…Or so I’ve been telling myself since I was fifteen and first read The Fountainhead and committed those lines to memory.
Well, here’s a shameful secret: I’ve really been enjoying the audio book of this new Ayn Rand bio. I’ll have lots of thoughts to share about it…soon.
In the meantime, it’s my busiest work week of the year (making hay while the sun is shining sounds good on paper, but it sure sucks when you collapse from sunstroke…) and after that my sweetheart will be home for a few days and we’ll be raking leaves and petting lonely cats and catching up on Mad Men and generally acting like we share our lives even though our lives seem to be conspiring to make us liars lately.
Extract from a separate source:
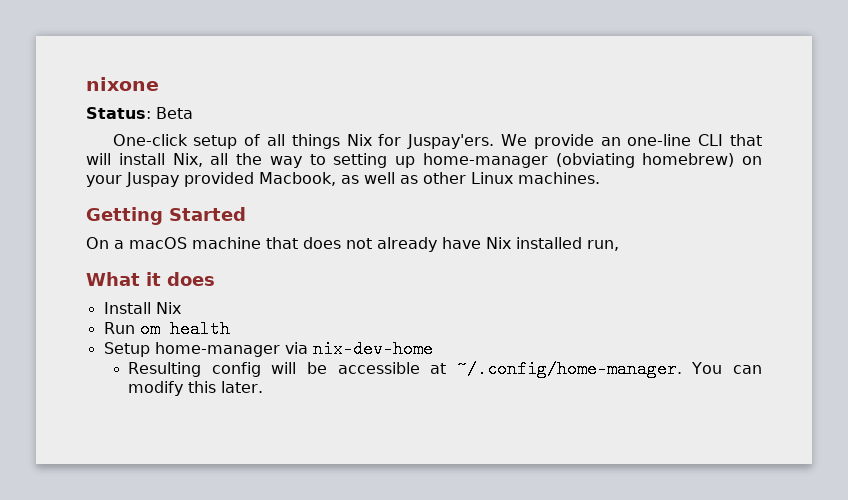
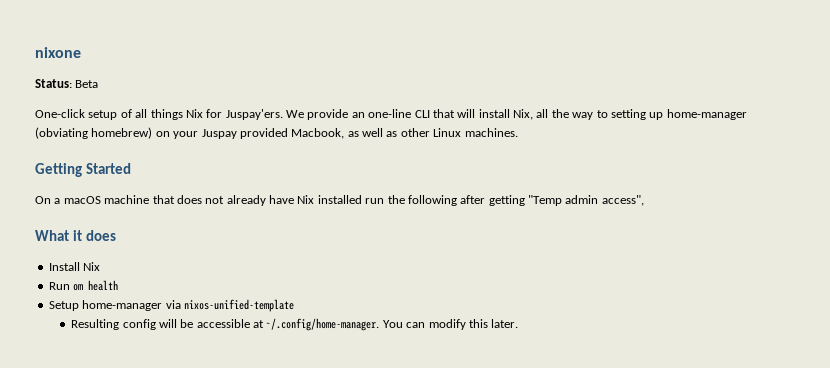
- On a macOS machine that does not already have Nix installed run,
+ On a macOS machine that does not already have Nix installed run the following after getting "Temp admin access",
- Setup home-manager via nix-dev-home
+ Setup home-manager via nixos-unified-template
Until then, here are some peeled chioggia beets and raspberry orange tarts. Enjoy!
While I’m gone please feel free to debate and discuss the philosophy of Objectivism; Ayn Rand’s insanely weird life; the virtues of altruism versus the virtues of egotism; various thoughts on the sexiness or lack thereof of Ayn Rand’s characters (I have soft spots for Howard Roark and Dagny Taggart, myself), whether or not the grassroots left truly is being torn apart by lazyass dreamers who can’t shake themselves out of their idiotic mystical visions long enough to get anything done; and, the topic I really want to bring up: can collectives ever accomplish anything? I’ve been a part of a few, and I think I can make a strong case that Rand-style individual actions get a shit load more done with a shit load less drama. Is there something inherently virtuous in working together, or are we deluding ourselves? No collective I’ve ever seen is a true collective, all have had a certain sort of hierarchy in order to survive. What’s wrong with that? As long as it’s not a fascist hierarchy that is killing its underlings, what’s wrong with admitting the truth: we are all good at different things, and shouldn’t pretend to be equals at everything.
Also: should an avowed anarchist who describes her political leanings as somewhere to the left of Howard Zinn and Noam Chomsky be getting as much pleasure as I am getting out of the ideas of a woman who so loved capitalism? Or could it be said that in a certain sense Rand was an anarchist? Her love for capitalism was, it seems to me, really a love of the meritocracy. Money doesn’t have to be involved in a meritocracy, and I’ve always thought that in any worthy anarchist society cream would still rise to the top (which by the way is a totally vegan metaphor if you’ve ever opened a can of coconut milk in the wintertime)—it’s just that everyone, creamy or not, would have a say and a stake in how they live their lives.
Here’s another thought: as much as Rand was an avowed capitalist, I’m an avowed barterer (I GOT THE COAT! IT WILL BLOW YOUR MIND! PIX TO COME!!), and it seems to me that bartering is the purest, most anarchic form of capitalism—bartering is capitalism minus governmental and societal bullshit, it is capitalism stripped of anything but the perfect question: “what is it worth to you?”
So basically what I want to say is that lefties shouldn’t ashamed to like Ayn Rand. She made a lot of mistakes and was sort of a giant bitch with an addiction to amphetamines and some serious emotional issues, but! Her sometimes overly simplistic, sometimes shrill ideas have real value. Inherent value, even.
PS: Um. Maybe I just shot my wad on that Rand post TK. Oops.